Петровы в гриппе и вокруг него (Сальников) - страница 24

Кроме пьющих на лавочке людей стоял возле самой дороги молодой парень с черным рюкзачком за плечами, без шапки, с ярко пылающими на ветру ушками, казавшимися нежными из-за своего цвета, как подушечки лап у котенка, низ лица молодого человека был замотан заиндевелым черным шарфом. Петрову неловко было подходить к нему и обдавать его похмельным своим дыханием, тем более что молодой человек заметно отстранялся как от пьющей компании, так и от Петрова. Говоря словами Паши, с которым Петров работал в гараже, паренек «напрашивался на тумаки». Стой он нормально, ощущения напрашивания бы не возникло, но он то и дело начинал разглядывать алкашей, а потом презрительно отворачивался, то косился на Петрова, так что Петров начинал чувствовать себя гопником, хотя таковым не являлся.

Петров невольно вспомнил, что тот же Паша – по замашкам этакий мелкий уголовник из палаты мер и весов, объяснял, почему он не кричит на своих детей и ни разу их даже не шлепнул. Во-первых, конечно, Пашина жена все с успехом делала за обоих родителей, а во-вторых, как Паша говорил, – из всех этих воплей на детей и их битья и произрастает потом взрослое чувство вины за то, что тебя избили в подворотне, потому что ты не так говорил с правильными пацанами, вообще, что жертва насилия сама спровоцировала это самое насилие, – это, типа, чувство из детства, когда тумаки и вопли получали только за дело. Такая дрессура. Условный рефлекс, остающийся на всю жизнь.

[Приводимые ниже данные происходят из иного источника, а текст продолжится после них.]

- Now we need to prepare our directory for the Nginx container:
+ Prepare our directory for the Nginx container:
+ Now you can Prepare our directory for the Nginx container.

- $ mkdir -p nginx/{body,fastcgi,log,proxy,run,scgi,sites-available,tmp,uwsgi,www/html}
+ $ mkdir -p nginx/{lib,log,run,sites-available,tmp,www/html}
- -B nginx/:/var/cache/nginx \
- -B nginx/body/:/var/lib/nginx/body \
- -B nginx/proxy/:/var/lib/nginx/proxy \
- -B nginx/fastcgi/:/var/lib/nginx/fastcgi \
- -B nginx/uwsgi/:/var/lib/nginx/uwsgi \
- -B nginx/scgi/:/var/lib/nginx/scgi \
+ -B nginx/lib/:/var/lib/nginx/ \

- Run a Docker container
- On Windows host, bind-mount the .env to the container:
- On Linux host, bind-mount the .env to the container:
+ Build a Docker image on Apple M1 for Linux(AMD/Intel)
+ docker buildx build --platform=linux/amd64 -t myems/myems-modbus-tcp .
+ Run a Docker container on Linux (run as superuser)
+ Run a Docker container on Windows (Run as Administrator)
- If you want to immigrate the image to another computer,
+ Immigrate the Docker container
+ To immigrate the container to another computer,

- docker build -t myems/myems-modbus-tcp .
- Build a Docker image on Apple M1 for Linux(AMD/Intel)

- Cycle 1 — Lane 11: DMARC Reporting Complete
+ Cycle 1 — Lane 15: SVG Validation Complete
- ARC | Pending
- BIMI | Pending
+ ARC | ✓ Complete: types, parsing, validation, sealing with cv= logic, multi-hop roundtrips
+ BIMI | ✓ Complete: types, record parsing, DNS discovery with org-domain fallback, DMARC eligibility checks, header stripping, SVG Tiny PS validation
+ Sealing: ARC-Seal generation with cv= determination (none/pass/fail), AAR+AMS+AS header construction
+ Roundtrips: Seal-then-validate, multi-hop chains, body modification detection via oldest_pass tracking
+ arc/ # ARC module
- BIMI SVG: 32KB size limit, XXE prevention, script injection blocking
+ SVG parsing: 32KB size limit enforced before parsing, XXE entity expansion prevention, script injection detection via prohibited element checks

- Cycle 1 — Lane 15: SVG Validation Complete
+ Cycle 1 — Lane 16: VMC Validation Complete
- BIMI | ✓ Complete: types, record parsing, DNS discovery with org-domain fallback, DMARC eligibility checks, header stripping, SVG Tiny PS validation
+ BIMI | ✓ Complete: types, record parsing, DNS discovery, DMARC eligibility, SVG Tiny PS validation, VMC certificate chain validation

– Я, когда понял, – говорил Паша (а говорил он это часто, почти любому новому знакомому, как бы неся свет своего учения в массы), – что нет никаких правильных пацанов, нет правильного базара, что будь ты правильным пацаном с правильным базаром, а я им и был, то если бы меня избили эти два человечка, все думали бы, что надо было не курить и бухать, а боксом с детства заниматься, а будь я телкой, говорили бы, что не надо в короткой юбке по темным переулкам шастать.

Затем Паша рассказывал, как отмутузил гопников в подворотне, но не испытал никакого чувства радости, а испытал только горечь и разочарование от грустной реальности, а Петров почему-то представлял, что на Пашу падал в тот момент столб яркого света с самых небес, пронизанный снежинками или пылью, в зависимости от того, в какое время года Паша повторялся в своем повествовании.

Между Петровым и молодым человеком с одной стороны и лавочкой, и пьющими людьми – с другой, хрупая твердыми от холода подошвами ботинок по твердому снежному крошеву, прошли несколько школьников, класса, может быть, шестого. Они были замечательны тем, что отличались от людей на остановке яркими цветами своих одежд и рюкзаков: красный, синий, зеленый, желтый, фиолетовый, голубой – вот это все. Школьники тоже молчали, притворяясь серьезными, но когда на их пути оказалась полоса черного льда, накатанного на тротуаре, они выстроились в очередь и каждый прокатился по этой полосе, прежде чем пойти дальше. И молодой человек, и пьющие люди, и Петров проследили ход школьников от того, что делать было больше нечего.